-- Records to use follows --
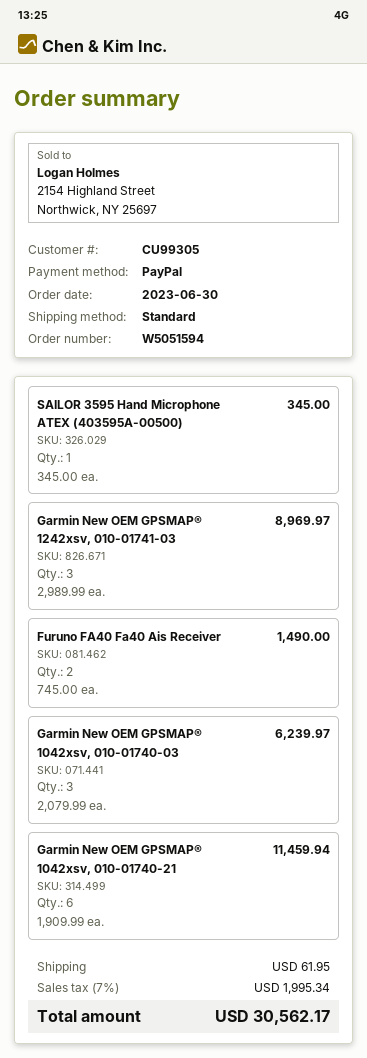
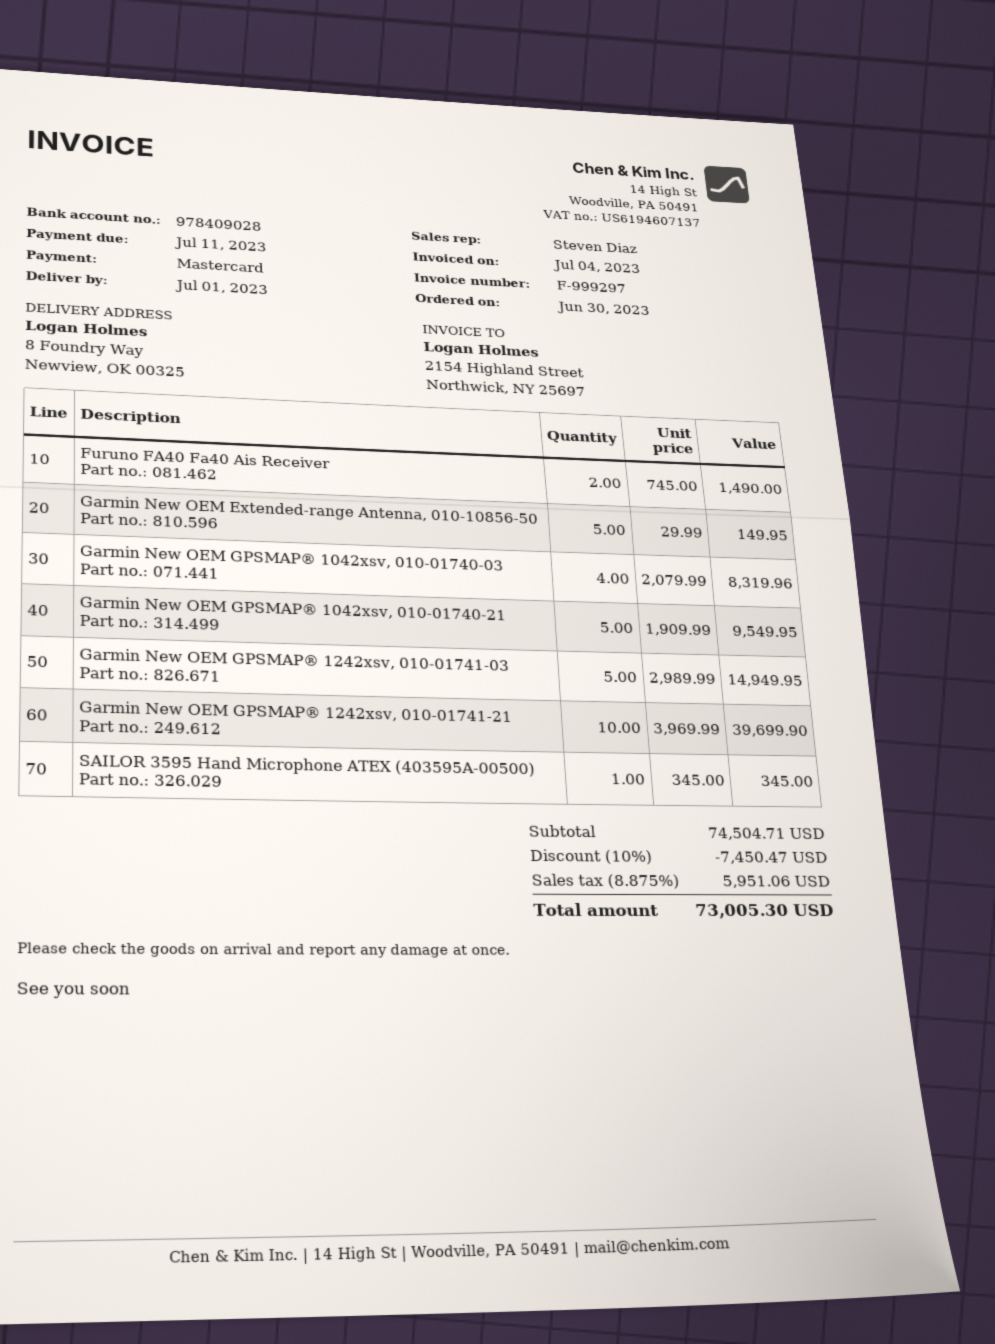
payment method: PayPal -> Mastercard
Garmin New OEM GPSMAP® 1242xsv, 010-01741-03: 3 x 2989.99 = 8969.97 -> 5 x 2989.99 = 14949.95
Garmin New OEM GPSMAP® 1042xsv, 010-01740-03: 3 x 2079.99 = 6239.97 -> 4 x 2079.99 = 8319.96
Garmin New OEM GPSMAP® 1042xsv, 010-01740-21: 6 x 1909.99 = 11459.94 -> 5 x 1909.99 = 9549.95
Garmin New OEM Extended-range Antenna, 010-10856-50: none -> 5 x 29.99 = 149.95
Garmin New OEM GPSMAP® 1242xsv, 010-01741-21: none -> 10 x 3969.99 = 39699.90
discount: none -> 10% = 7450.47
shipping: 61.95 -> none
tax: 7% = 1995.34 -> 8.875% = 5951.06
total: 30562.17 -> 73005.30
-- Records to use concluded --
→ **Exercise goal**: Transcribe the entries above word for word, but leave every picture out of your copy.

→ **Completed exercise**:
payment method: PayPal -> Mastercard
Garmin New OEM GPSMAP® 1242xsv, 010-01741-03: 3 x 2989.99 = 8969.97 -> 5 x 2989.99 = 14949.95
Garmin New OEM GPSMAP® 1042xsv, 010-01740-03: 3 x 2079.99 = 6239.97 -> 4 x 2079.99 = 8319.96
Garmin New OEM GPSMAP® 1042xsv, 010-01740-21: 6 x 1909.99 = 11459.94 -> 5 x 1909.99 = 9549.95
Garmin New OEM Extended-range Antenna, 010-10856-50: none -> 5 x 29.99 = 149.95
Garmin New OEM GPSMAP® 1242xsv, 010-01741-21: none -> 10 x 3969.99 = 39699.90
discount: none -> 10% = 7450.47
shipping: 61.95 -> none
tax: 7% = 1995.34 -> 8.875% = 5951.06
total: 30562.17 -> 73005.30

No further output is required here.